Le parquet de Bayonne a lancé une enquête après la publication d'une vidéo controversée enregistrée lors d'une soirée à Guiche, où deux individus ont proféré des commentaires racistes, dont un accompagnés d'un geste de salut nazi. Cet incident a été révélé mercredi 18 mars par le groupe antifasciste Ipeh Antifaxista, qui a échangé la vidéo sur ses réseaux sociaux.
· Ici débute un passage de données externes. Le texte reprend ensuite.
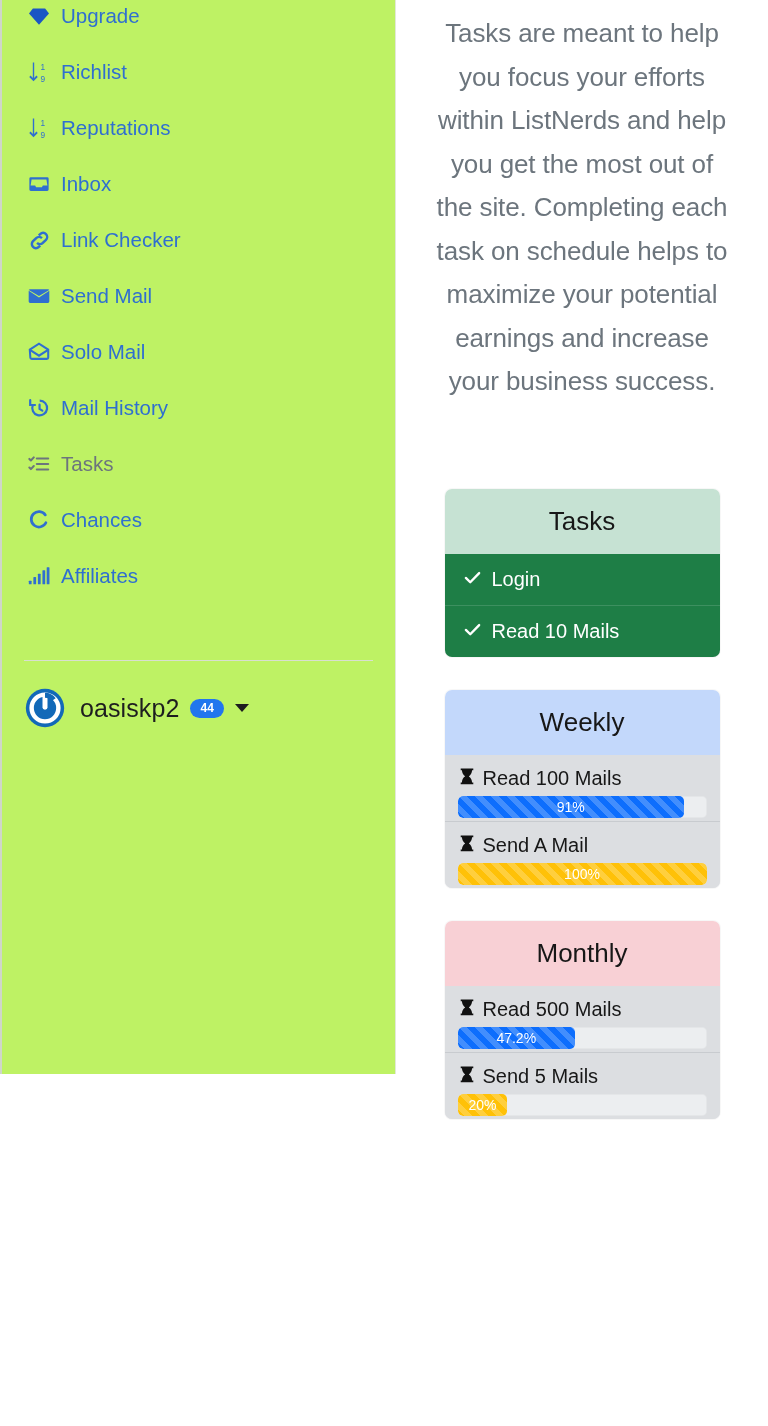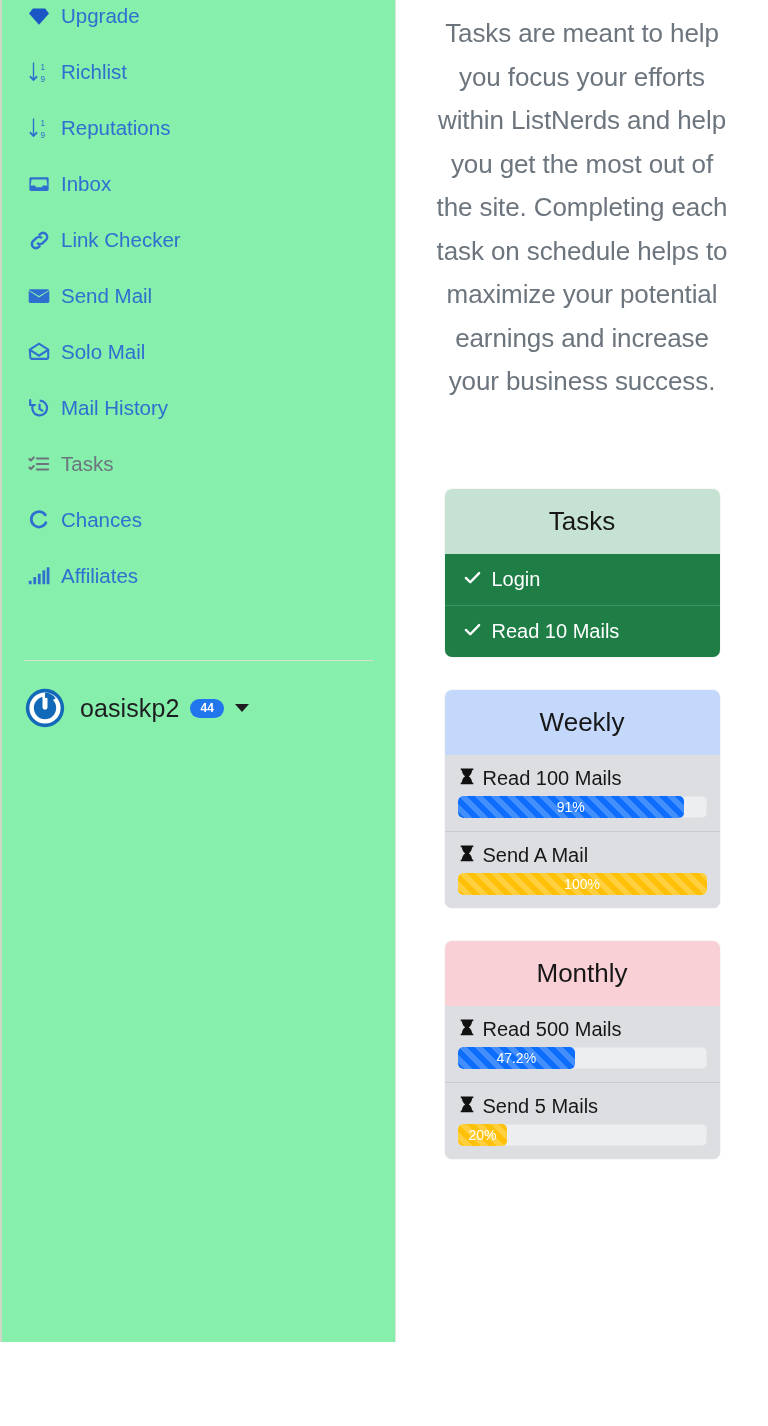--- a/index.html
+++ b/index.html
@@ -10,22 +10,22 @@
     font-family: "Liberation Sans", sans-serif;
     background: #ffffff;
     overflow: hidden;
     position: relative;
   }
   .page { display: flex; width: 768px; height: 1426px; }
 
   
   .sidebar {
     width: 396px;
-    height: 1342px;
-    background: #86efac;
+    height: 1074px;
+    background: #bef264;
     border-right: 1px solid #e2e8d8;
     border-left: 2px solid #cfd6c8;
     padding: 0 0 0 0;
     position: relative;
     flex: 0 0 396px;
   }
   .nav {
     list-style: none;
     margin: 0;
     padding: 0;
@@ -154,21 +154,21 @@
   .task-done:last-child { border-bottom: none; }
   .check {
     display: inline-block;
     margin-right: 10px;
     width: 19px;
     height: 19px;
     flex: 0 0 19px;
   }
 
   .task-prog {
-    padding: 12px 13px 13px 13px;
+    padding: 12px 13px 3px 13px;
     border-bottom: 1px solid #c8cbcf;
     background: #dcdee1;
   }
   .task-prog:last-child { border-bottom: none; }
   .task-title {
     font-size: 20px;
     color: #171717;
     display: flex;
     align-items: center;
     margin-bottom: 7px;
L'événement, baptisé "soirée bleue", s'est tenu le samedi 14 mars, avec des participants regardant un match de rugby France-Angleterre. Jeudi 19 mars, Mediabask a relayé une séquence de 17 secondes de la vidéo dans laquelle les hommes, déguisés en gendarmes, se moquent de personnes d'origine arabe. Dans ce moment, l'un des protagonistes a déclaré, "Viva la France", tout en exécutant un salut nazi, exprimant ainsi une attitude inacceptable qui n'a pas manqué de choquer.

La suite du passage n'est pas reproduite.